Ken's 54 and his knowledge of popular culture and music stops in 1977, the year he entered the seminary. The last album he bought was Billy Joel's Stranger. Since he's so out of touch with this stuff, he thought the best way to find out what today's kids are into would be to consult the very kind of person he's trying to reach. He went to Newbridge Commons and started talking to Chuck, the very nice young man who dispenses quarters at the arcade at the far end of the mall. The arcade is located two doors down from where the Lady Foot Locker used to be, and Tom thinks it's odd that there's still not a new business in the location two years after its closing. Ken's heard strange stories about the space from people in the community, and while they may just be tall tales, some say that there are ghosts haunting the old Lady Foot Locker.

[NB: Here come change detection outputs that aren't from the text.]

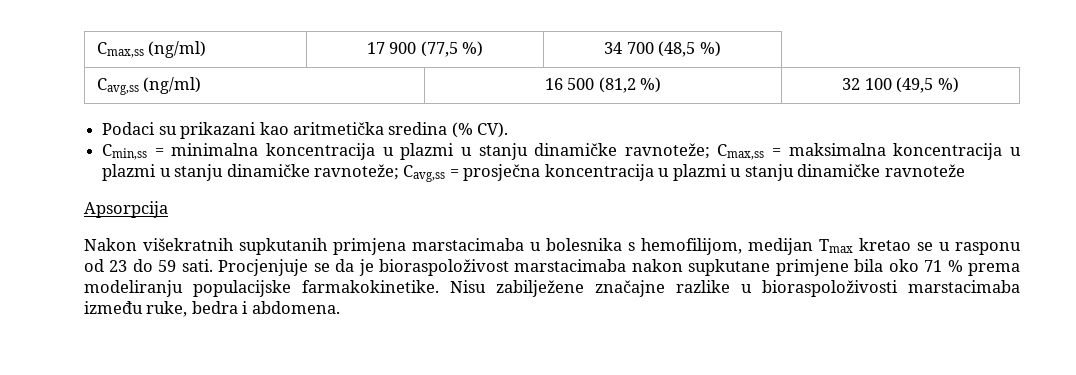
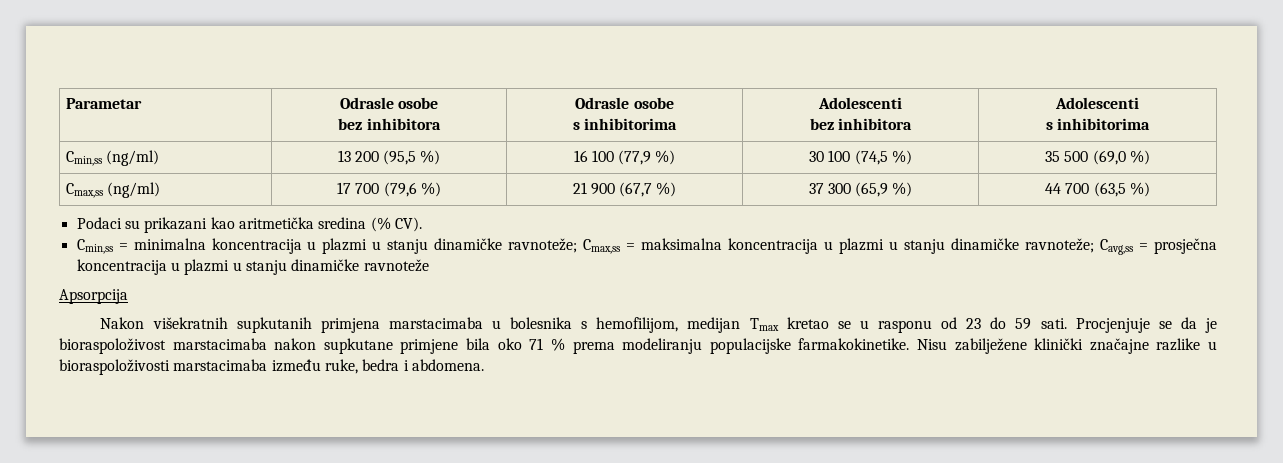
+ Parametar | Odrasle osobe
+ bez inhibitora | Odrasle osobe
+ s inhibitorima | Adolescenti
+ bez inhibitora | Adolescenti
+ s inhibitorima
+ Cmin,ss (ng/ml) | 13 200 (95,5 %) | 16 100 (77,9 %) | 30 100 (74,5 %) | 35 500 (69,0 %)
- Cmax,ss (ng/ml) | 17 900 (77,5 %) | 34 700 (48,5 %)
- Cavg,ss (ng/ml) | 16 500 (81,2 %) | 32 100 (49,5 %)
+ Cmax,ss (ng/ml) | 17 700 (79,6 %) | 21 900 (67,7 %) | 37 300 (65,9 %) | 44 700 (63,5 %)
- Nisu zabilježene značajne razlike u bioraspoloživosti marstacimaba između ruke, bedra i abdomena.
+ Nisu zabilježene klinički značajne razlike u bioraspoloživosti marstacimaba između ruke, bedra i abdomena.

Ken suggests further exploring this in a ghost story segment, which Tom will consider for next Halloween.
Ken introduced himself to Chuck so he could probe his mind about current music and then hire the bands to draw kids into his parish. Tom asks if Chuck's a typical teen, and Ken says he's about 20, has no hair, and has rings coming out of his eyebrows, which he found very odd. He reminds Ken a lot of Matthew, a young fellow he met at the Video Vault over at East Newbridge Muse. Matthew is helping Ken program films for the festival to spark discussion. Much like music, Ken knows little about modern cinema. The last film he saw was Saturday Night Fever, which followed a screening of Oh, God! Matthew recommended some inspiring titles by a very famous director named Trent L. Strauss: You're Soaking In Her, It's Raining Membranes, Pukeadelphia, and Dr. Sleaze. Tom says they are the opposite of inspiring and informs Ken that Strauss is a director of extreme exploitation horror films. Ken didn't hear anything about that, but Matthew told him that he's very highly regarded in Europe, especially Belgium. Tom doesn't think he's as respected domestically, where he's considered just a sleazy horror guy. Tom tells him that these are not the kind of films he should be showing at church. Ken laments that he's already rented the films and paid the bands.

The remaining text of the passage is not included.